Suppose that C is a closed convex subset of $\mathbb R^n$ and $x \in \mathbb R^n$. The projection of $\mathbf x$ onto C is the closest point $\mathbf y \in C : \mathbf z = \mathbf y$ minimizes ||$\mathbf z - \mathbf x$||$_2$ over all $\mathbf z \in C$.
If $P_C$($\mathbf x$)=$\mathbf y$ is the projection function, show that $(\mathbf x - \mathbf y)^T (\mathbf z- \mathbf y) \leq 0$ for all $\mathbf z \in C$.
Hint: look at the derivative of ||$(\mathbf x - (\mathbf y + \theta (\mathbf z - \mathbf y))$||$_2^2$ with respect to $\theta$ at $\theta = 0$.

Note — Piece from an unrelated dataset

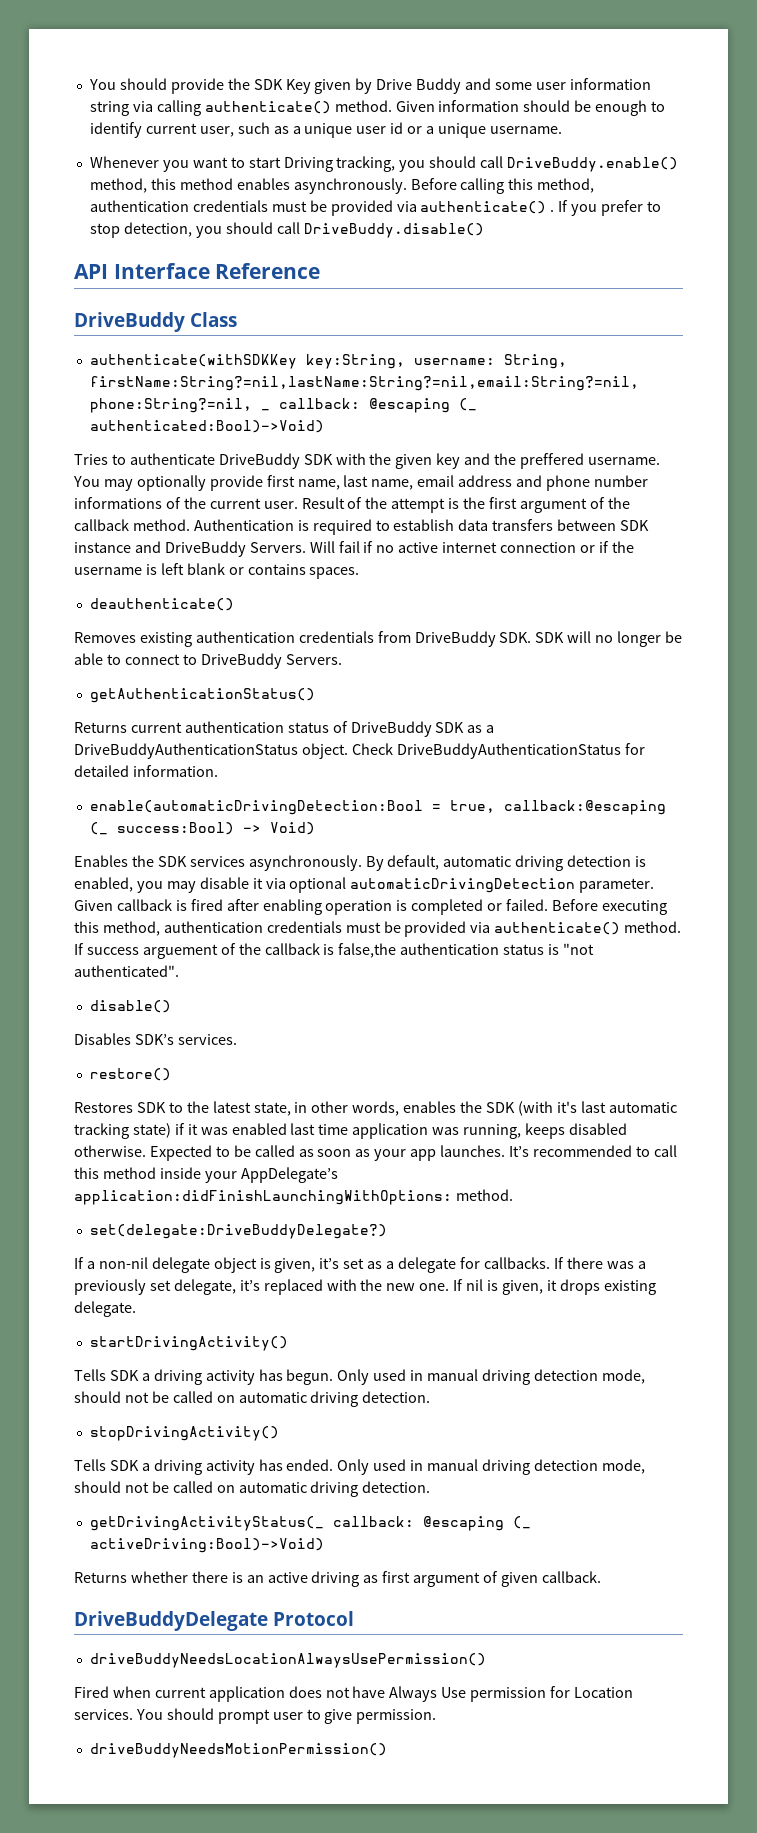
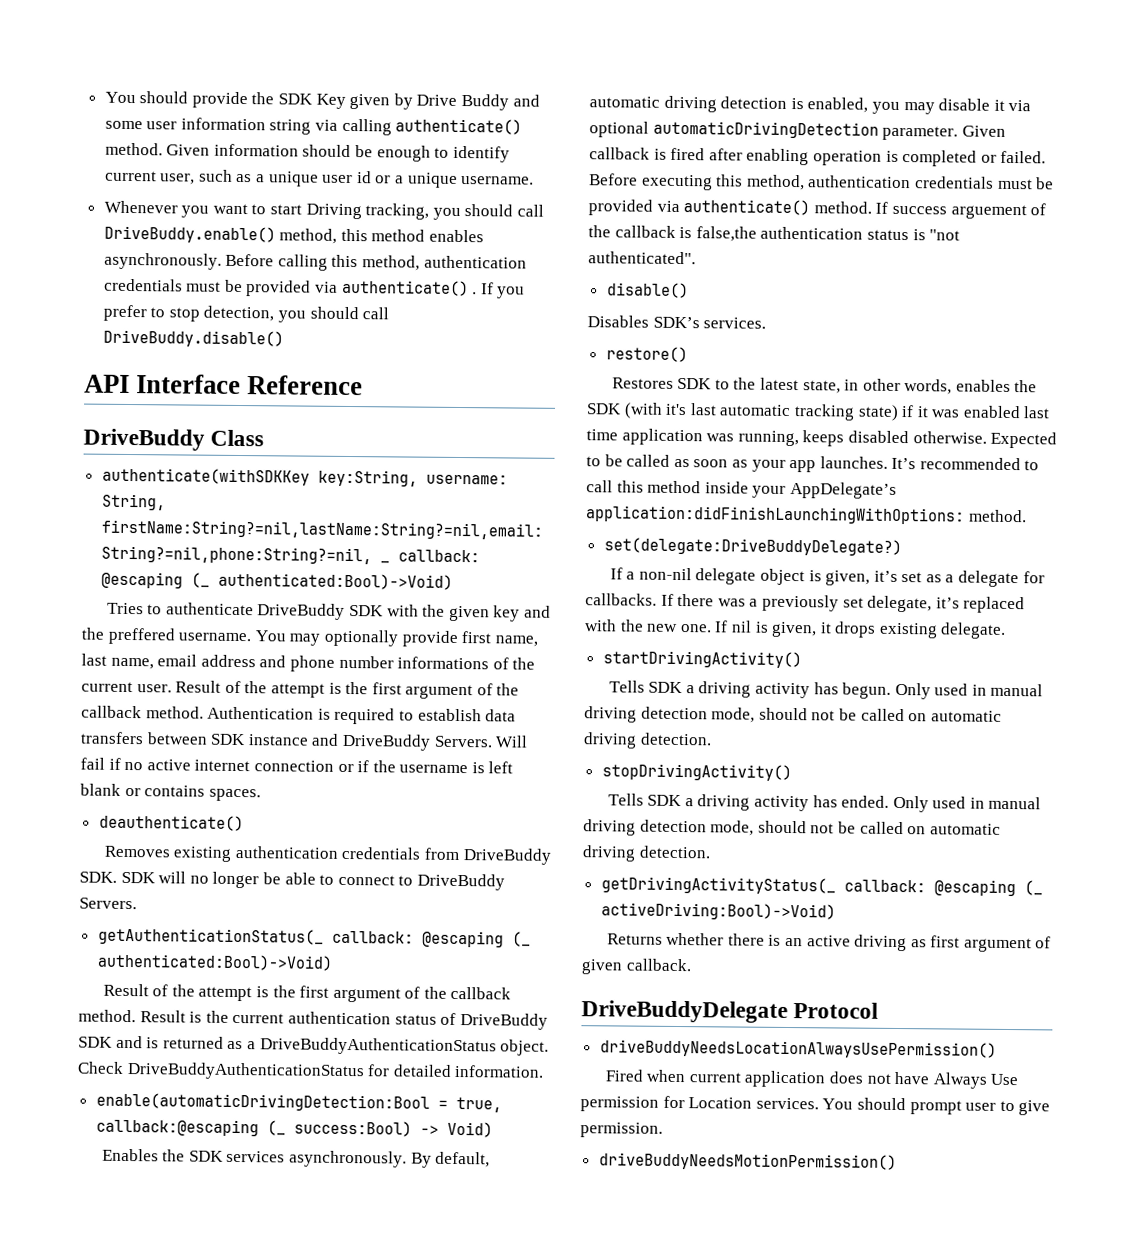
[89,688,315,703] [74,722,127,733] getAuthenticationStatus() // Returns -> [97,927,531,948] [96,953,333,971] [102,983,512,1003] [78,1009,229,1023] getAuthenticationStatus(_ callback: @escaping (_ authenticated:Bool)->Void) // Result of the attempt is the first argument of the callback method. Result is the
(465, 727) none -> [115,1035,224,1049] and is returned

I also went to my professor's office hours and he helped me get started in the following way but I don't know where to go from here...
We have $$||\mathbf x - \theta(\mathbf z - \mathbf y)|| \geq ||\mathbf x - \mathbf y||$$ and by squaring both sides we get $$||\mathbf x - \theta(\mathbf z - \mathbf y)||^2 - ||\mathbf x - \mathbf y||^2 \geq 0$$ and then we can take the limit: $$\lim_{\theta\to0^+}\frac{||\mathbf x - \theta(\mathbf z - \mathbf y)||^2 - ||\mathbf x - \mathbf y||^2}{\theta} $$
This is an extension of a question that I already asked Minimize Function over Convex Subset
The equation you want to use is this: $$||\mathbf x -\mathbf y - \theta(\mathbf z - \mathbf y)||^2 - ||\mathbf x - \mathbf y||^2 \geq 0$$ Remember the reason this is true is that $\mathbf y + \theta(\mathbf z - \mathbf y) \in C$ for all $\theta \in [0,1]$.
To make things a little easier, first show that if $$||\mathbf a - \theta \mathbf b||^2 - ||\mathbf a||^2 \geq 0$$ for all $\theta \in [0,1]$, then $\mathbf a^T \mathbf b \le 0$.